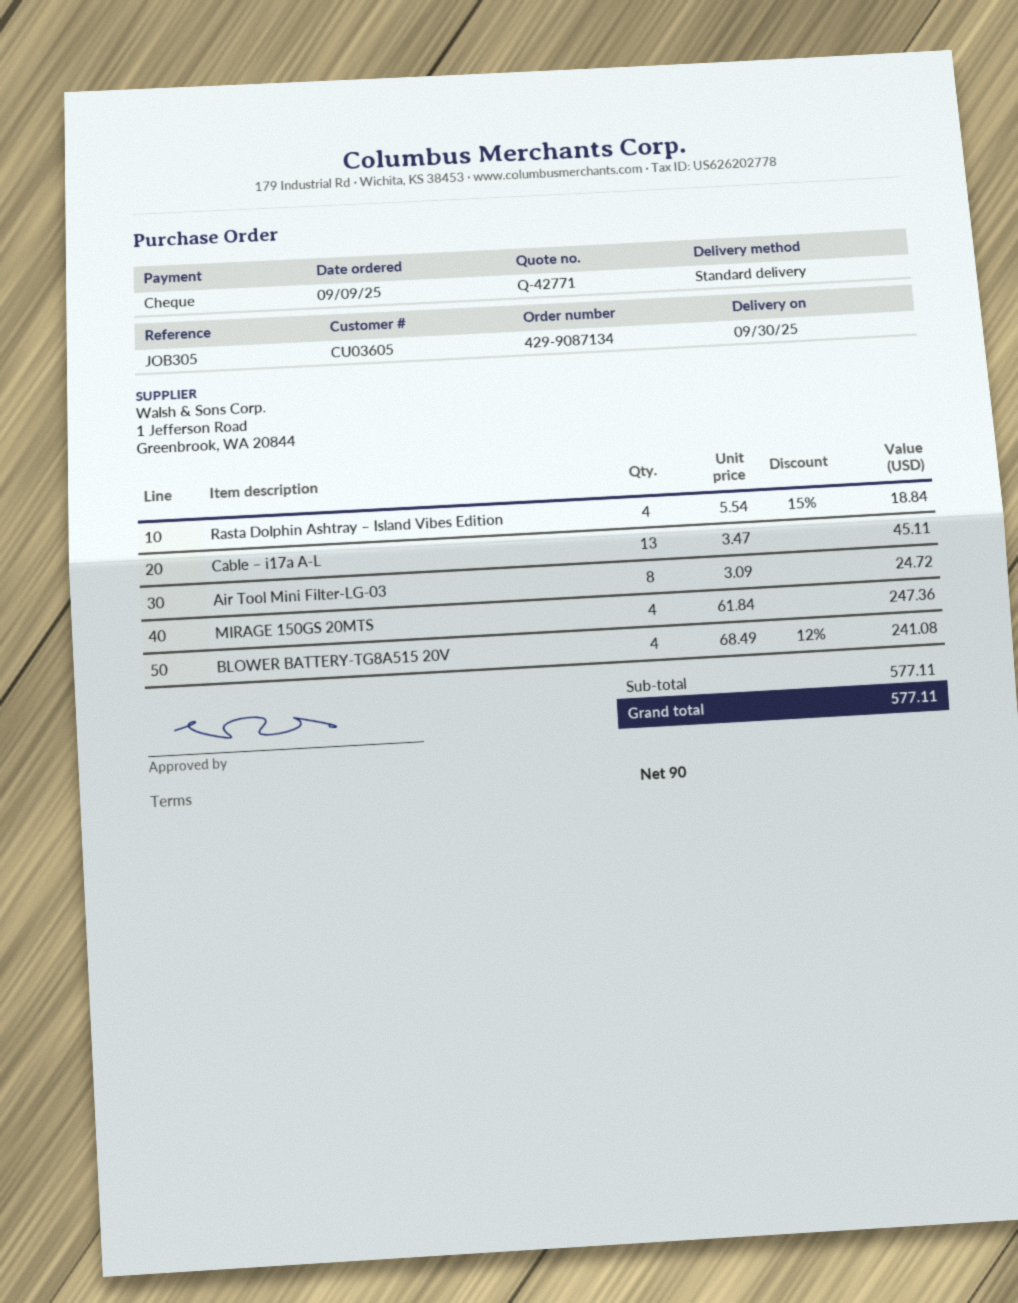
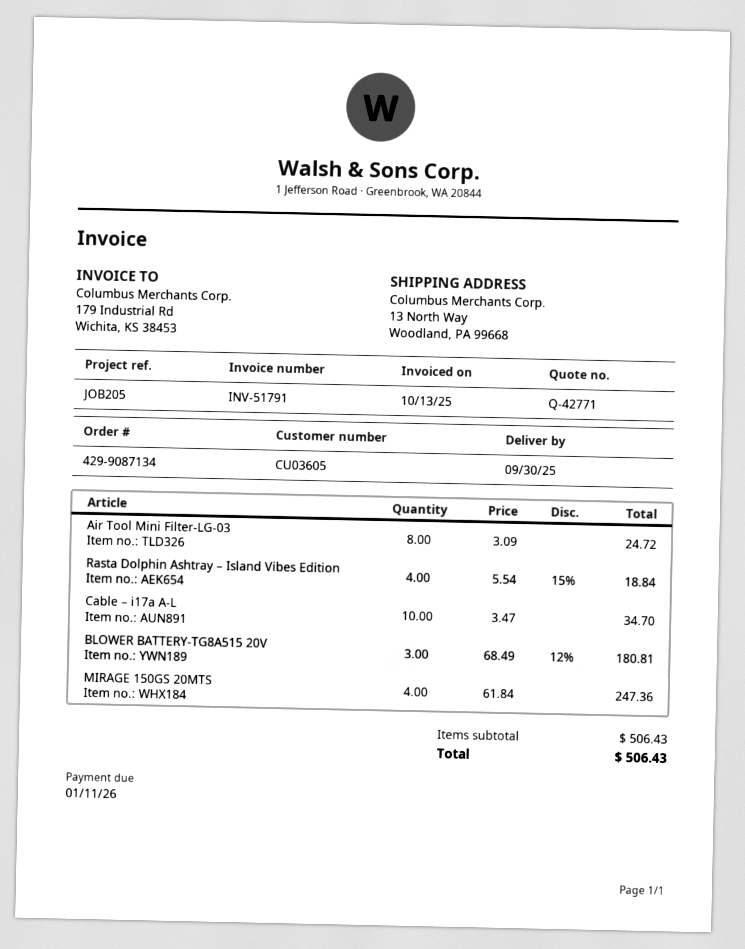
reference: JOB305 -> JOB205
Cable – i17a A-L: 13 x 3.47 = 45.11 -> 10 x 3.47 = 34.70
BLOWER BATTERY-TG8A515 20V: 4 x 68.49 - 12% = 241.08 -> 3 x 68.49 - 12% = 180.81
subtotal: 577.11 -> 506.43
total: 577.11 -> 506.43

======

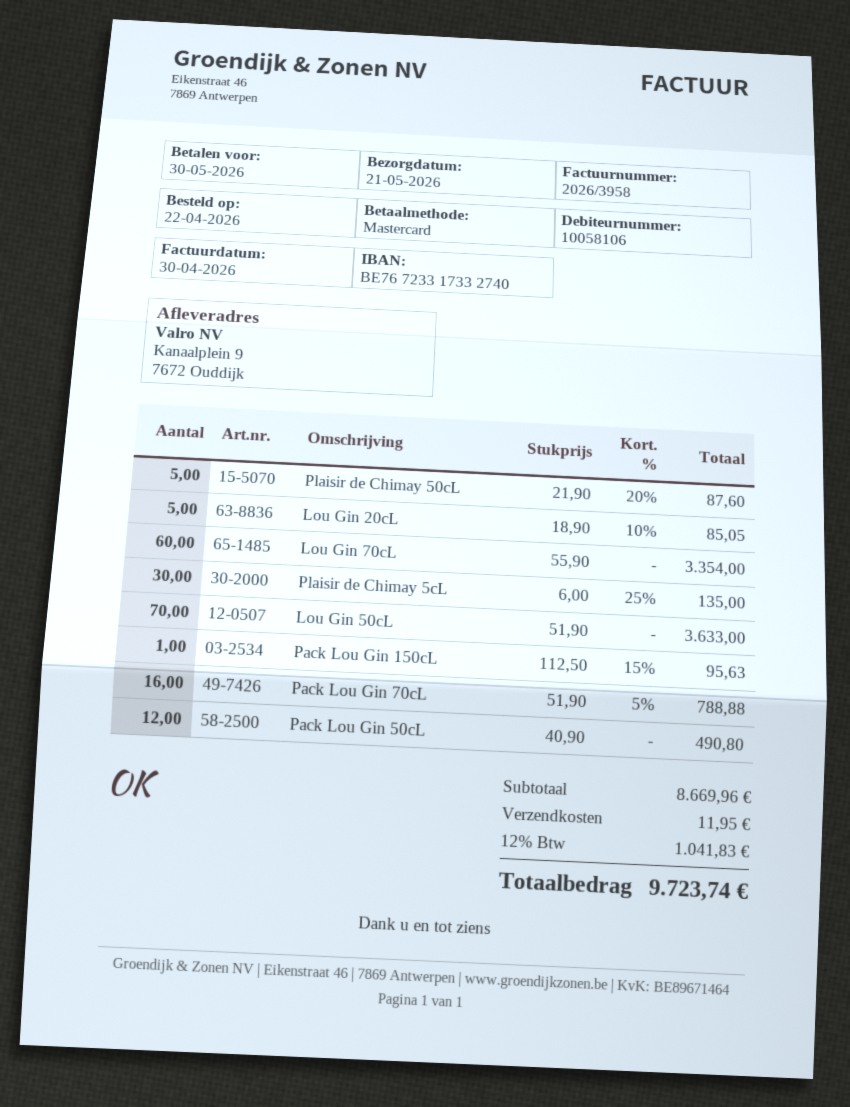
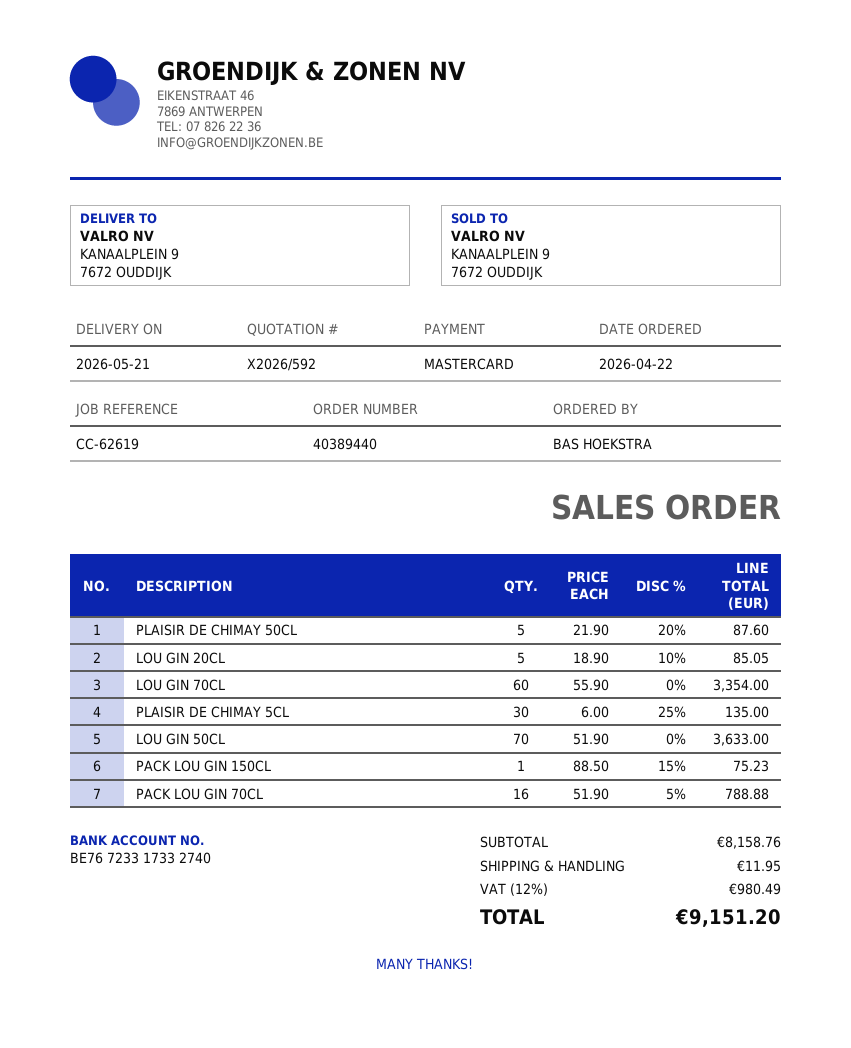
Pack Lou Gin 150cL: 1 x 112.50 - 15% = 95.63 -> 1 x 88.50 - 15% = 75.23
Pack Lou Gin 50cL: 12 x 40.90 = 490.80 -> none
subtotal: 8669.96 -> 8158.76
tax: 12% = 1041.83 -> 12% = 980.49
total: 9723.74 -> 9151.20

======

◆ Work to complete
Look in the material above for the line with "subtotal: 8669.96 -> 8158.76" and the line with "total: 9723.74 -> 9151.20", and transcribe exactly those lines and all lines between them, nothing more.

◆ Output of the task
subtotal: 8669.96 -> 8158.76
tax: 12% = 1041.83 -> 12% = 980.49
total: 9723.74 -> 9151.20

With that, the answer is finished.